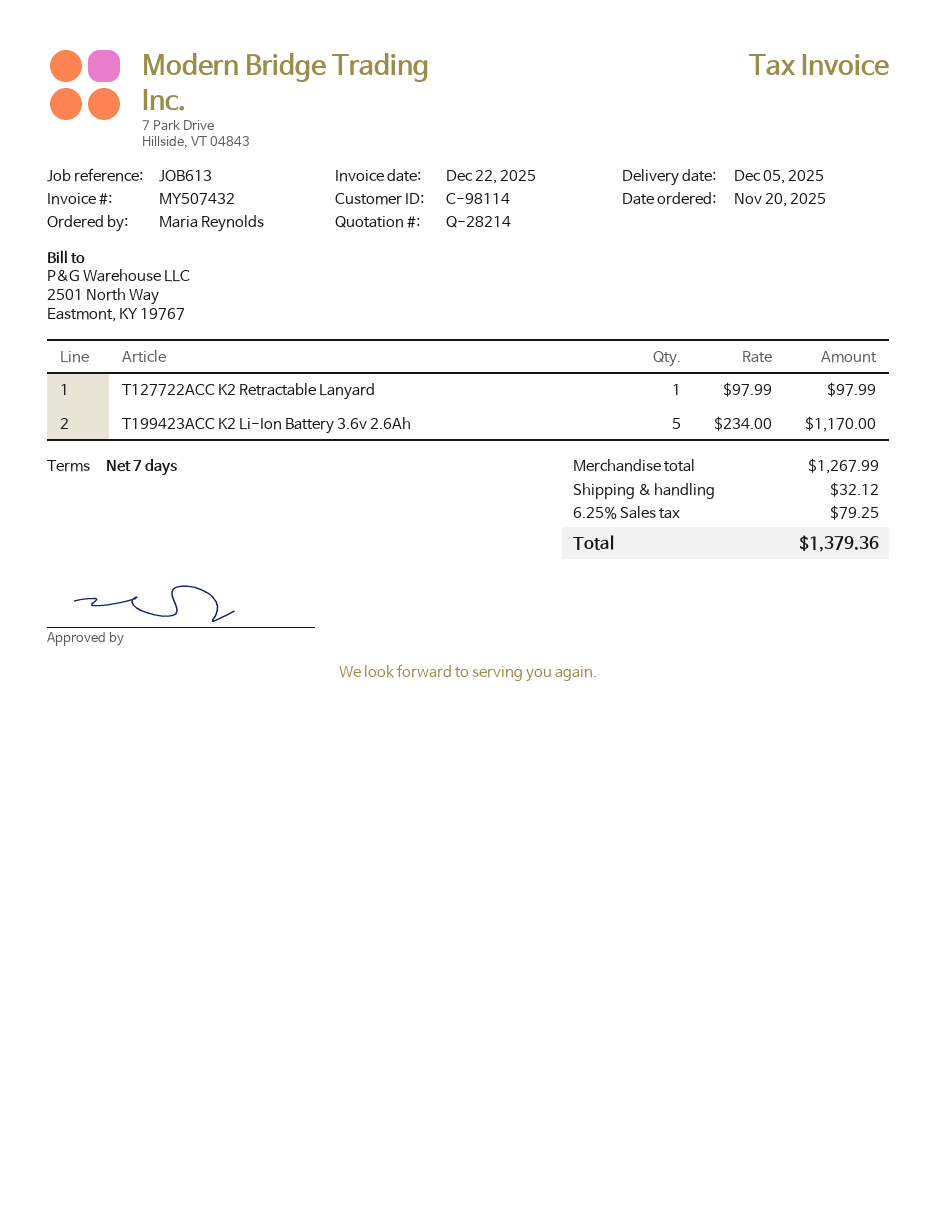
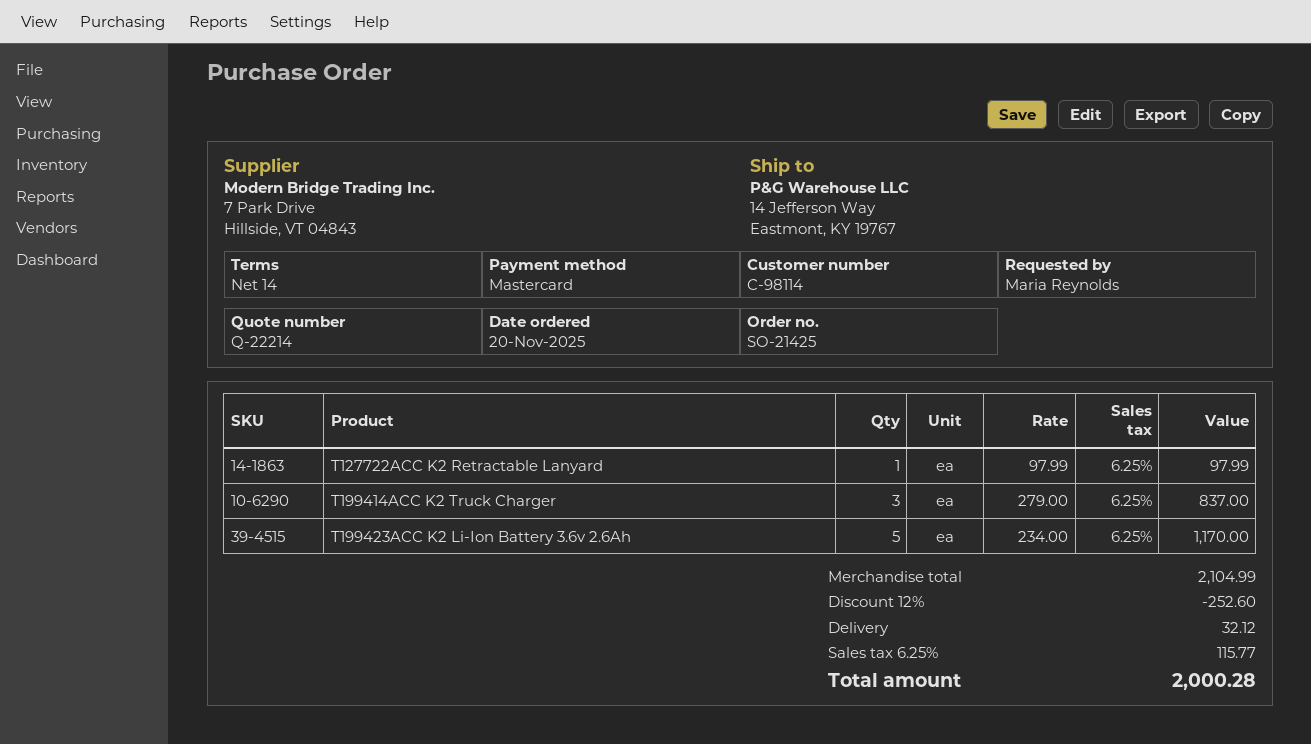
quote number: Q-28214 -> Q-22214
payment terms: 7 days -> 14 days
T199414ACC K2 Truck Charger: none -> 3 x 279.00 = 837.00
subtotal: 1267.99 -> 2104.99
discount: none -> 12% = 252.60
tax: 6.25% = 79.25 -> 6.25% = 115.77
total: 1379.36 -> 2000.28

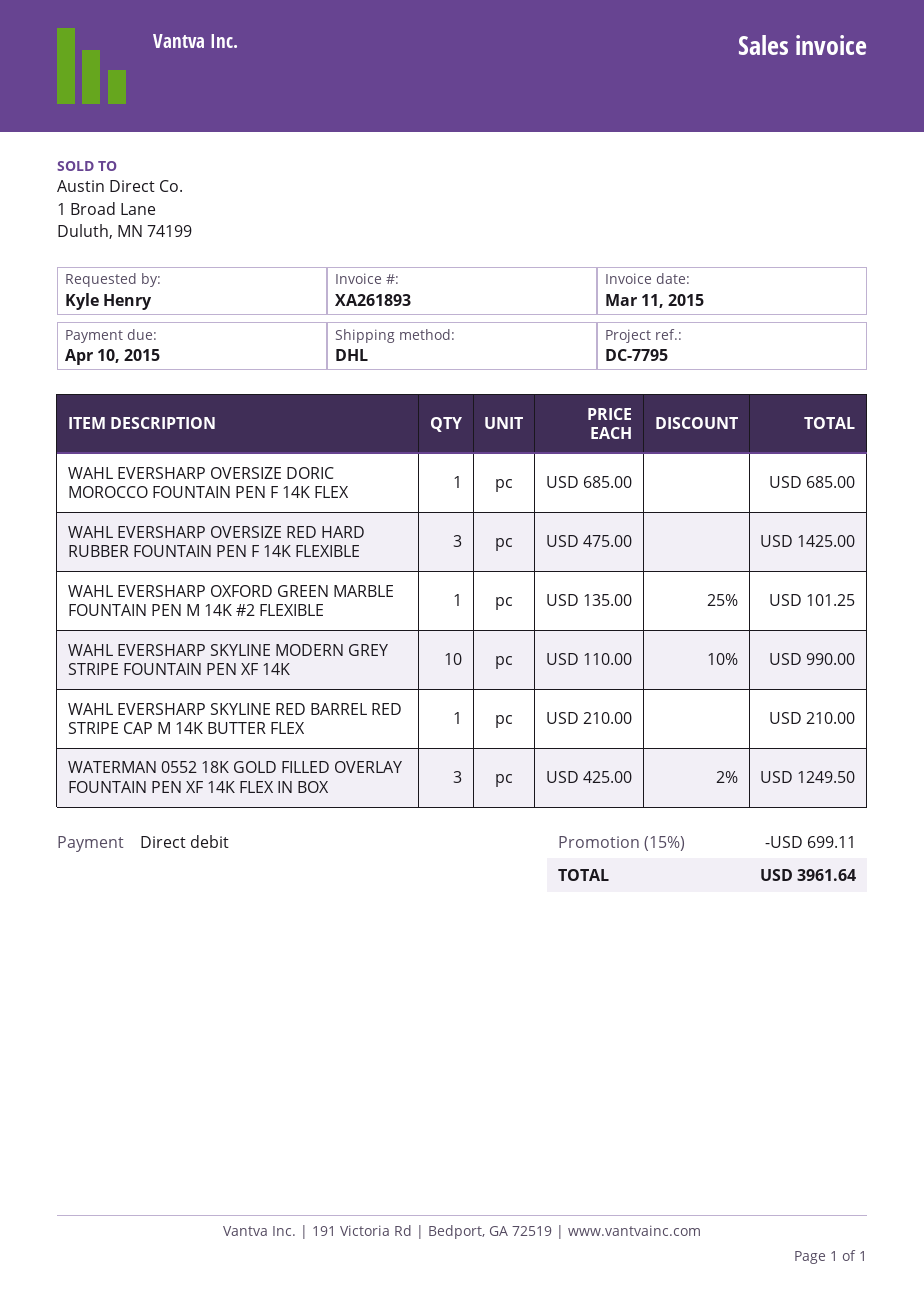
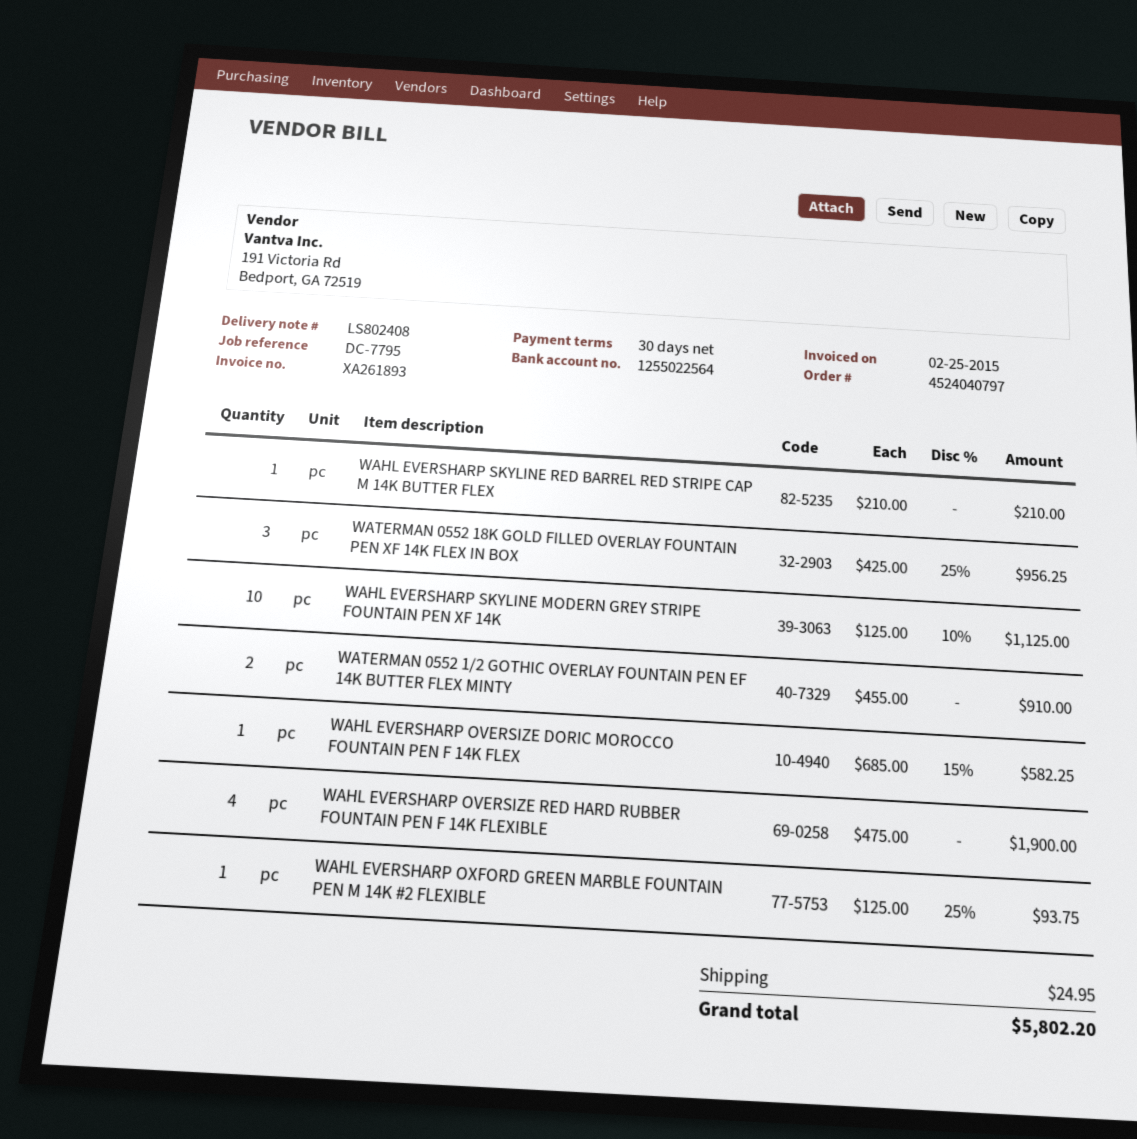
invoice date: 2015-03-11 -> 2015-02-25
WAHL EVERSHARP OVERSIZE DORIC MOROCCO FOUNTAIN PEN F 14K FLEX: 1 x 685.00 = 685.00 -> 1 x 685.00 - 15% = 582.25
WAHL EVERSHARP OVERSIZE RED HARD RUBBER FOUNTAIN PEN F 14K FLEXIBLE: 3 x 475.00 = 1425.00 -> 4 x 475.00 = 1900.00
WAHL EVERSHARP OXFORD GREEN MARBLE FOUNTAIN PEN M 14K #2 FLEXIBLE: 1 x 135.00 - 25% = 101.25 -> 1 x 125.00 - 25% = 93.75
WAHL EVERSHARP SKYLINE MODERN GREY STRIPE FOUNTAIN PEN XF 14K: 10 x 110.00 - 10% = 990.00 -> 10 x 125.00 - 10% = 1125.00
WATERMAN 0552 18K GOLD FILLED OVERLAY FOUNTAIN PEN XF 14K FLEX IN BOX: 3 x 425.00 - 2% = 1249.50 -> 3 x 425.00 - 25% = 956.25
WATERMAN 0552 1/2 GOTHIC OVERLAY FOUNTAIN PEN EF 14K BUTTER FLEX MINTY: none -> 2 x 455.00 = 910.00
discount: 15% = 699.11 -> none
shipping: none -> 24.95
total: 3961.64 -> 5802.20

> _WHAT YOU ARE ASKED TO DO_
Only an exact copy of the records counts as an answer. Leave out the images.

> _RESPONSE AREA_
quote number: Q-28214 -> Q-22214
payment terms: 7 days -> 14 days
T199414ACC K2 Truck Charger: none -> 3 x 279.00 = 837.00
subtotal: 1267.99 -> 2104.99
discount: none -> 12% = 252.60
tax: 6.25% = 79.25 -> 6.25% = 115.77
total: 1379.36 -> 2000.28

invoice date: 2015-03-11 -> 2015-02-25
WAHL EVERSHARP OVERSIZE DORIC MOROCCO FOUNTAIN PEN F 14K FLEX: 1 x 685.00 = 685.00 -> 1 x 685.00 - 15% = 582.25
WAHL EVERSHARP OVERSIZE RED HARD RUBBER FOUNTAIN PEN F 14K FLEXIBLE: 3 x 475.00 = 1425.00 -> 4 x 475.00 = 1900.00
WAHL EVERSHARP OXFORD GREEN MARBLE FOUNTAIN PEN M 14K #2 FLEXIBLE: 1 x 135.00 - 25% = 101.25 -> 1 x 125.00 - 25% = 93.75
WAHL EVERSHARP SKYLINE MODERN GREY STRIPE FOUNTAIN PEN XF 14K: 10 x 110.00 - 10% = 990.00 -> 10 x 125.00 - 10% = 1125.00
WATERMAN 0552 18K GOLD FILLED OVERLAY FOUNTAIN PEN XF 14K FLEX IN BOX: 3 x 425.00 - 2% = 1249.50 -> 3 x 425.00 - 25% = 956.25
WATERMAN 0552 1/2 GOTHIC OVERLAY FOUNTAIN PEN EF 14K BUTTER FLEX MINTY: none -> 2 x 455.00 = 910.00
discount: 15% = 699.11 -> none
shipping: none -> 24.95
total: 3961.64 -> 5802.20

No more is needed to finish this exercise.